How to choose a One Planet sleeping bag
Warmth, weight, size and price: these are the things that really count. So we’ve simplified your choices so you can now pick your bag according to temperature rating. While we’re at it, we’ve increased your choices, your input and your comfort – it’s nothing short of a revolution.
It’s simple: once you’ve decided on a sleeping bag model and temperature rating, it’s time to weigh up (or down…) your options. Most One Planet bags now come with the choice of two fills: 700-750 loft or 800-850 loft Hydrophobic Down. Both grades of duck down have been selected to meet our rigorous standards, with a durable water-repellent (DWR) treatment applied after the cleaning and sorting process. The 700-750 loft fill will produce an excellent, well-priced bag, while the 800-850 loft down will reduce its weight and packed size.
The Camp Lite and Robin Hoodless bags are filled with our 700-750 loft Hydrophobic Down. This is our best value down, perfect for applications where minimum weight and packed size are not critical.
How warm will I be?
Three things affect how warm you will be in a particular sleeping bag.

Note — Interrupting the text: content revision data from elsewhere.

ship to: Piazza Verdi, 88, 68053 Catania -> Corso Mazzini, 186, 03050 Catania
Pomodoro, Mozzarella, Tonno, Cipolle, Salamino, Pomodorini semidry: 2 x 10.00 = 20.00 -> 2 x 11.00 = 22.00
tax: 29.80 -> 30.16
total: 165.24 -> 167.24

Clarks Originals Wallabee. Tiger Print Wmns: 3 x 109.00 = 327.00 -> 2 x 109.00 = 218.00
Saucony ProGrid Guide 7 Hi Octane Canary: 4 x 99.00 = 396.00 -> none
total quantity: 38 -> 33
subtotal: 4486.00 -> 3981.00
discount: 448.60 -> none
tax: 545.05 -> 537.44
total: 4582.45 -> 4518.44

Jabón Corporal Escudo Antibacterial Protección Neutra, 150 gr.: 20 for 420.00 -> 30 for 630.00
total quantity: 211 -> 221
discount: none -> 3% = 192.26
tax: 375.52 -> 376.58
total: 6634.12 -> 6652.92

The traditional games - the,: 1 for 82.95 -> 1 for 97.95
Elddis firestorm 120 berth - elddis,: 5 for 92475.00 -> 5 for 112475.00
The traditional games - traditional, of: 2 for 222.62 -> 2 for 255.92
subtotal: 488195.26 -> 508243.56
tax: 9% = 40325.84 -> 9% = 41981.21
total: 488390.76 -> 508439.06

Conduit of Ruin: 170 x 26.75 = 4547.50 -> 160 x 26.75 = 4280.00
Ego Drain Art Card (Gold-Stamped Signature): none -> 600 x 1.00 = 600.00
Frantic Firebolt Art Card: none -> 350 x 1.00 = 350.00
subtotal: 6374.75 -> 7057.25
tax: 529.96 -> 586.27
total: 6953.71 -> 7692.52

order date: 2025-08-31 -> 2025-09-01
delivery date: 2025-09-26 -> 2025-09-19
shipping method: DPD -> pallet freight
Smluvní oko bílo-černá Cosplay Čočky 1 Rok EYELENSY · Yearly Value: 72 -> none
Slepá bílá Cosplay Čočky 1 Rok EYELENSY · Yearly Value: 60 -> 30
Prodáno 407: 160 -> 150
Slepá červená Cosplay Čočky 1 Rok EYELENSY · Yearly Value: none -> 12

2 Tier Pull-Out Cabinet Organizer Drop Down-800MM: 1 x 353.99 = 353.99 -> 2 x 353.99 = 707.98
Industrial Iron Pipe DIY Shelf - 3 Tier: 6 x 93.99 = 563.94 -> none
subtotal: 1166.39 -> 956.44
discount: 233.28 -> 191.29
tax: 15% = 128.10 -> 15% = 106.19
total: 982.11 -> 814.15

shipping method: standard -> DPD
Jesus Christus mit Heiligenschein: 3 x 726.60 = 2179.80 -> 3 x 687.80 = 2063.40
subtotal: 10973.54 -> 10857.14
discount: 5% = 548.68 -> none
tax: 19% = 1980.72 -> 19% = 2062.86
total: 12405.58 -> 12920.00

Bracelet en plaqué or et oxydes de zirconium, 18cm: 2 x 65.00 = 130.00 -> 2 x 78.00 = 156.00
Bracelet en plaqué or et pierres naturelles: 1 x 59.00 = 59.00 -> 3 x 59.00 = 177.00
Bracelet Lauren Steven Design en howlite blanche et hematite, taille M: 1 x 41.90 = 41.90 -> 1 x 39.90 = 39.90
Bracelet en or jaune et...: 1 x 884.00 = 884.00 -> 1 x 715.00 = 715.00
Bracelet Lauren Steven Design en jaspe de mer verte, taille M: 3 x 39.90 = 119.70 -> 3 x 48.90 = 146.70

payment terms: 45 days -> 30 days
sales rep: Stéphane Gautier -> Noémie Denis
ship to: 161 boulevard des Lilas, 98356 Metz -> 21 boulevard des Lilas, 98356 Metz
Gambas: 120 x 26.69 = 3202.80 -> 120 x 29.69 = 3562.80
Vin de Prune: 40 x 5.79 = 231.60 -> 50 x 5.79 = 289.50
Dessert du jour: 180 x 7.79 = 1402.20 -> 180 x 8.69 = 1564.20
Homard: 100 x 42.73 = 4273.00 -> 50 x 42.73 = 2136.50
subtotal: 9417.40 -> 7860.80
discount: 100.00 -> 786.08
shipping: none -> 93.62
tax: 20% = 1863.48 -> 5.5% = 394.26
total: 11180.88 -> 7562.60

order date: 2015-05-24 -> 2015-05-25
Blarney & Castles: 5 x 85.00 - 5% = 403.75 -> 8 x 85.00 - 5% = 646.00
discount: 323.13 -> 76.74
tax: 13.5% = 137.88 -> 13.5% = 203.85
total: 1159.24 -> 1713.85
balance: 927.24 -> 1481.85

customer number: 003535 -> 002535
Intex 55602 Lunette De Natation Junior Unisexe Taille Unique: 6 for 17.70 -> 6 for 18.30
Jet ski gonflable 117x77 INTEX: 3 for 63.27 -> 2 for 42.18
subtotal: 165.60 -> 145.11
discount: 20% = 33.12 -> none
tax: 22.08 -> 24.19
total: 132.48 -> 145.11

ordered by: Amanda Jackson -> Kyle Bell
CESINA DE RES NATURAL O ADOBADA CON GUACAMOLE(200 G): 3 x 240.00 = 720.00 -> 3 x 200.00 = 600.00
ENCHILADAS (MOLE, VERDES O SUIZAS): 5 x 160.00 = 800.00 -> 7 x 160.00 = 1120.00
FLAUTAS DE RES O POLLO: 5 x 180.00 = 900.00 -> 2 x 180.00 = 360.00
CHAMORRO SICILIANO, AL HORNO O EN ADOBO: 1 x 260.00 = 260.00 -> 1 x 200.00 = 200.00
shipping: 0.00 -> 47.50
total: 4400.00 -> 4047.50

- First is the environment: is it cold outside; what are you using for shelter; is there a breeze; what are you sleeping on?
- Second is you: are you a hot or cold sleeper; is your metabolism fast or slow; do you sleep in the buff, rugged up or somewhere in-between; when did you last eat and drink? (And if you’re a woman, you will feel the cold more than a man: it’s not just a gender stereotype, it’s a fact.)
- Both you and your environment make a huge difference to how warm you will be, and we can’t control either of these things. The third factor is your sleeping bag.
Comparing sleeping bags
Choosing a sleeping bag can be complicated as there isn’t a consistent, universally adopted method of rating the warmth of the bags. Many brands (including One Planet) have adopted ISO 23537-1, the international standard for sleeping bag performance, as it is a reliable, scientific rating method. However, not all manufacturers have their bags tested to this standard, so care should be taken when comparing warmth claims across brands. Bags are also tested when new and clean, with bags needing regular cleaning to maintain performance.
Temperature ratings explained
All One Planet sleeping bags are temperature rated in accordance with ISO 23537-1, the international standard for sleeping bag performance.
What is ISO 23537-1?
ISO 23537-1 is the international standard for sleeping bag performance. (It is the updated version of EN 13537, the official European standard for the labelling of sleeping bags.)
- ‘Comfort’ rating is based on a ‘standard’ woman having a comfortable night’s sleep.
- ‘Limit of comfort’ is based on the lowest temperature at which a ‘standard’ man is deemed to be able to have a comfortable night’s sleep. This is the figure we use in our product descriptions.
- ‘Extreme’ rating is a survival rating for a ‘standard’ woman. According to ISO 23537-1, ‘a strong sensation of cold has to be expected and there is a risk of health damage due to hypothermia’. This is a survival rating only, and consumers should not rely on this rating for general use. The best guidelines are the comfort and limit of comfort ratings.
Testing to ISO 23537-1
Our sleeping bag range contains more than 50 models. It is impractical to test every model and size so, in accordance with the standard, we choose a cross-section of our range for testing, the results of which allow us to draw logical parallels to establish the performance of the rest of our sleeping bags. We continue to test new bags to increase our knowledge bank.
One Planet bags are temperature rated in accordance with ISO 23537-1, the international standard for sleeping bag performance. Although the testing is expensive, it removes a lot of the guess work so common with claims relating to sleeping bag warmth. The results are scientific, standardised and reliable, and the warmth of bags tested in this method can be directly and accurately compared.
The testing involves placing a heated, lifelike mannequin inside a sleeping bag in a climate-controlled room and monitoring the results to determine the bag’s comfort, limit of comfort and extreme temperature ratings. We use Kansas State University and their mannequin Simon for our testing.
(It should be noted that testing is performed on new bags containing clean down, and the performance of the bag may decrease over time. Please refer to care and use instructions for information on how to best maintain your bag.)
Many sleeping bag manufacturers make women-specific bags. We don’t. We believe the simplest, most effective way of making sleeping bags work better for women is by ensuring women have the correct sized bag, with an appropriate temperature rating. (Let’s be honest: different colours on the outside don’t change your sleep.) We now make a selection of Small bags (the Cocoon, Nitrous and Bungle) that will suit the majority of women, as well as other shorter folk.
Something else to keep in mind: women generally feel the cold more than men – it’s not just a stereotype, it’s a fact. Temperature testing is done using a ‘standard’ male as the benchmark. When reading temperature rating information based on ISO 23537-1 (such as ours), the comfort rating is the figure to look at. It’s the lowest temperature at which a ‘standard’ women will be in thermal equilibrium (i.e. having a comfortable night’s sleep).